As I mentioned in my recent post, my paper has been accepted for poster presentation at Bayesian Optimisation Workshop at NIPS 2016. List of accepted paper has also appeared on the workshop’s website. There are 26 papers accepted in total. From the submission, my paper was given ID 12 and appears 9th on the list.

Since the list of accepted papers is not ordered in alphabetical order (title nor author), I assume the list is ordered by the submission ID. I also assume that the submission ID is given by the order of submission. The question is “given the above information, estimate how many papers were submitted to BayesOpt 2016?

Let’s denote \(d=12\) as the \(d\)-th paper submitted, \(r=9\) as the \(r\)-th paper accepted, \(a=26\) as the total accepted papers, and \(s\) as the total papers submitted. It is clear enough to say that \(s \geq a\), as it is impossible to have more accepted papers than submitted papers. Given those information, we want to calculate the probability of \(s\),

\[\begin{equation} P(s|a,d,r) = \frac{P(a|d,r,s)P(s)}{\sum_{s_i=a}^{\infty} P(a|d,r,s_i)P(s_i)}. \label{eq:bayes} \end{equation}\]

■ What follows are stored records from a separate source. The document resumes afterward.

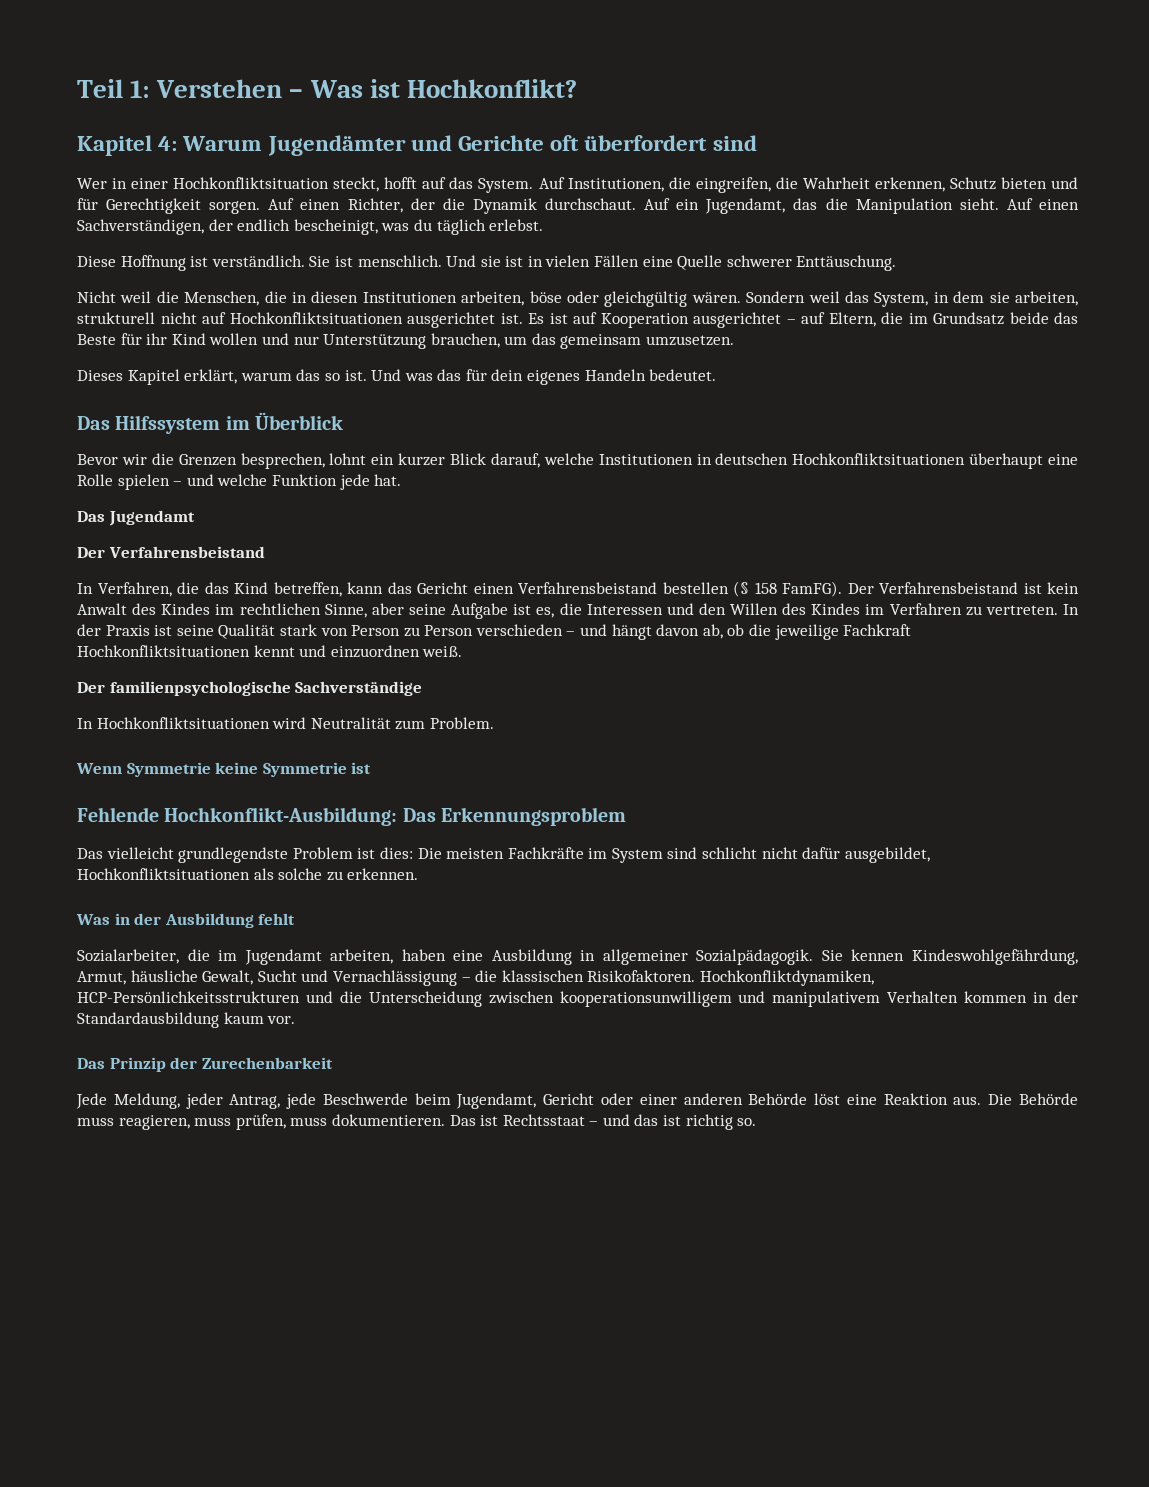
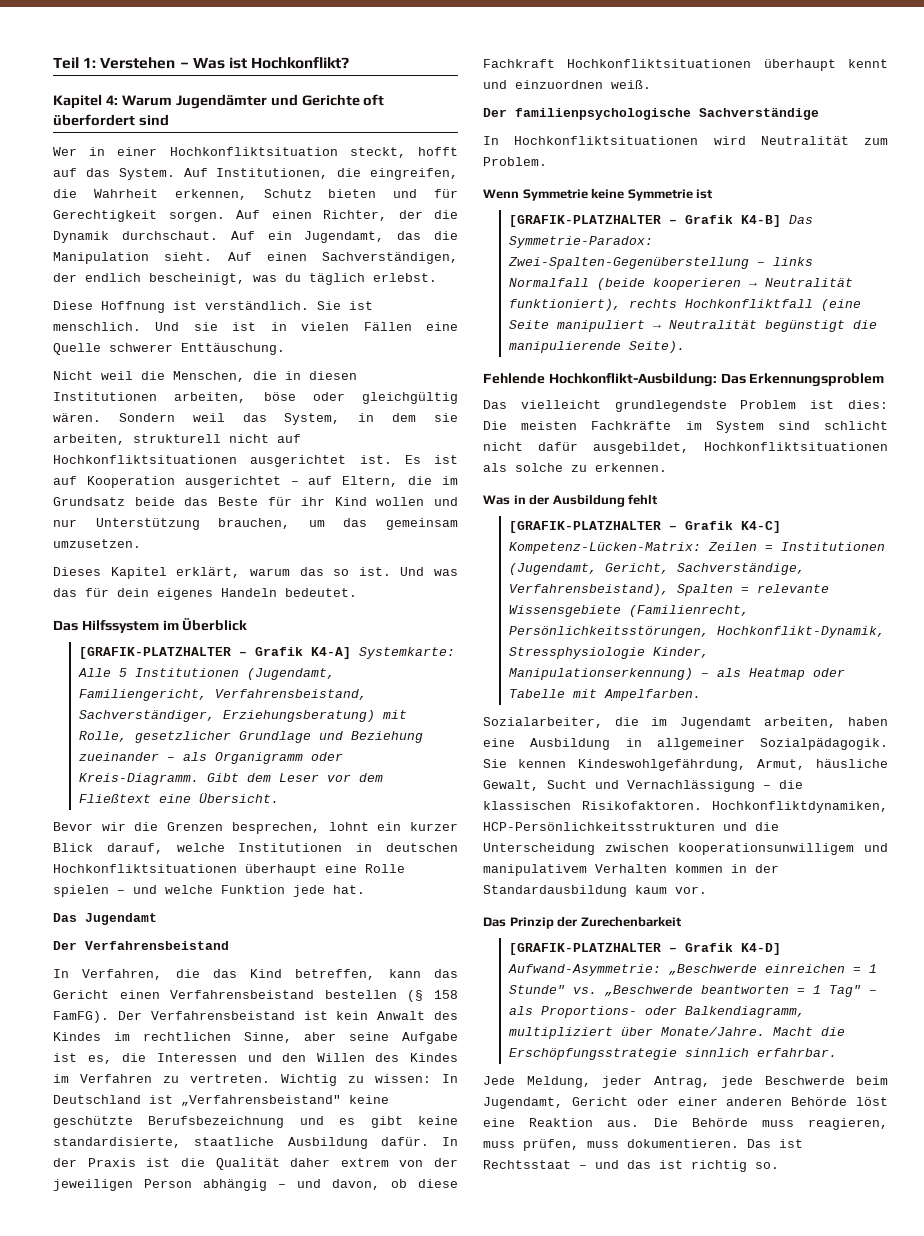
+ [GRAFIK-PLATZHALTER – Grafik K4-A] Systemkarte: Alle 5 Institutionen (Jugendamt, Familiengericht, Verfahrensbeistand, Sachverständiger, Erziehungsberatung) mit Rolle, gesetzlicher Grundlage und Beziehung zueinander – als Organigramm oder Kreis-Diagramm. Gibt dem Leser vor dem Fließtext eine Übersicht.
- In der Praxis ist seine Qualität stark von Person zu Person verschieden – und hängt davon ab, ob die jeweilige Fachkraft Hochkonfliktsituationen kennt und einzuordnen weiß.
+ Wichtig zu wissen: In Deutschland ist „Verfahrensbeistand" keine geschützte Berufsbezeichnung und es gibt keine standardisierte, staatliche Ausbildung dafür. In der Praxis ist die Qualität daher extrem von der jeweiligen Person abhängig – und davon, ob diese Fachkraft Hochkonfliktsituationen überhaupt kennt und einzuordnen weiß.
+ [GRAFIK-PLATZHALTER – Grafik K4-B] Das Symmetrie-Paradox: Zwei-Spalten-Gegenüberstellung – links Normalfall (beide kooperieren → Neutralität funktioniert), rechts Hochkonfliktfall (eine Seite manipuliert → Neutralität begünstigt die manipulierende Seite).
+ [GRAFIK-PLATZHALTER – Grafik K4-C] Kompetenz-Lücken-Matrix: Zeilen = Institutionen (Jugendamt, Gericht, Sachverständige, Verfahrensbeistand), Spalten = relevante Wissensgebiete (Familienrecht, Persönlichkeitsstörungen, Hochkonflikt-Dynamik, Stressphysiologie Kinder, Manipulationserkennung) – als Heatmap oder Tabelle mit Ampelfarben.
+ [GRAFIK-PLATZHALTER – Grafik K4-D] Aufwand-Asymmetrie: „Beschwerde einreichen = 1 Stunde" vs. „Beschwerde beantworten = 1 Tag" – als Proportions- oder Balkendiagramm, multipliziert über Monate/Jahre. Macht die Erschöpfungsstrategie sinnlich erfahrbar.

In order to calculate \(P(a|d,r,s)\) from the equation above, we introduce a new variable, \(\eta\), the acceptance rate for large samples. Given the acceptance rate, \(\eta\), and the total submissions, \(s\), we can calculate the probability of having number of accepted papers, \(a\), using binomial distribution,

\[\begin{equation} \label{eq:a-s-eta} P(a|s,\eta) = \left(\begin{array}{c} s \\ a \end{array}\right) \eta^a (1-\eta)^{s-a}. \end{equation}\]

To get the probability distribution value of \(\eta\), we can use beta distribution with information that there are \(r\) papers accepted out of \(d\) submissions. This is in similar form with the result on my previous post,

\[\begin{equation} \label{eq:eta-d-r} P(\eta | d,r)\ \mathrm{d}\eta = \frac{\eta^r (1-\eta)^{d-r}}{B(r+1,d-r+1)}\ \mathrm{d}\eta, \end{equation}\]

where \(B(\alpha, \beta)\) is the beta function.

Now we can use equation \eqref{eq:a-s-eta} and \eqref{eq:eta-d-r} to obtain

\[\begin{align} \label{eq:a-d-r-s} P(a|d,r,s) & = \int_0^1 P(a|s,\eta) P(\eta|d,r)\ \mathrm{d}\eta \nonumber \\ & = \left(\begin{array}{c} s \\ a \end{array}\right) \frac{1}{B(r+1,d-r+1)} \int_0^1 \eta^{a+r} (1-\eta)^{s-a+d-r}\ \mathrm{d}\eta \nonumber \\ & = \left(\begin{array}{c} s \\ a \end{array}\right) \frac{B(a+r+1, s-a+d-r+1)}{B(r+1, d-r+1)}. \end{align}\]

Obtaining \(P(a|d,r,s)\), we can use the Bayes theorem in equation \eqref{eq:bayes} to estimate the number of submissions. Assuming that the probability of having number of submissions, \(s\), is uniform from \(a\) to \(\infty\). This is also the same prior assumption in German tank problem. As this is a very small number, we can denote it as \(\Omega\). Thus,

\[\begin{align} \label{eq:final-results} P(s|a,d,r) & = \left(\begin{array}{c} s \\ a \end{array}\right) \frac{B(a+r+1, s-a+d-r+1)}{B(r+1, d-r+1)} \Omega \left[\sum_{s_i=a}^{\infty} \left(\begin{array}{c} s_i \\ a \end{array}\right) \frac{B(a+r+1, s_i-a+d-r+1)}{B(r+1, d-r+1)} \Omega \right]^{-1} \nonumber \\ & = \left(\begin{array}{c} s \\ a \end{array}\right) B(a+r+1, s-a+d-r+1) \left[\sum_{s_i=a}^{\infty} \left(\begin{array}{c} s_i \\ a \end{array}\right) B(a+r+1, s_i-a+d-r+1) \right]^{-1}. \end{align}\]

With the equation above, it is now possible to calculate and plot the probability distribution. The probability distribution of number of submissions is shown below.

From the last equation, we can calculate the most probable number of submissions, expected number of submissions as well as its standard deviation. The most probable number of submissions is \(31\), while the expected number of submissions is \(36.5 \pm 9.4\).

UPDATE

In BayesOpt16 workshop, the organiser mentioned that there are 31 papers were submitted to the workshop. The prediction is correct!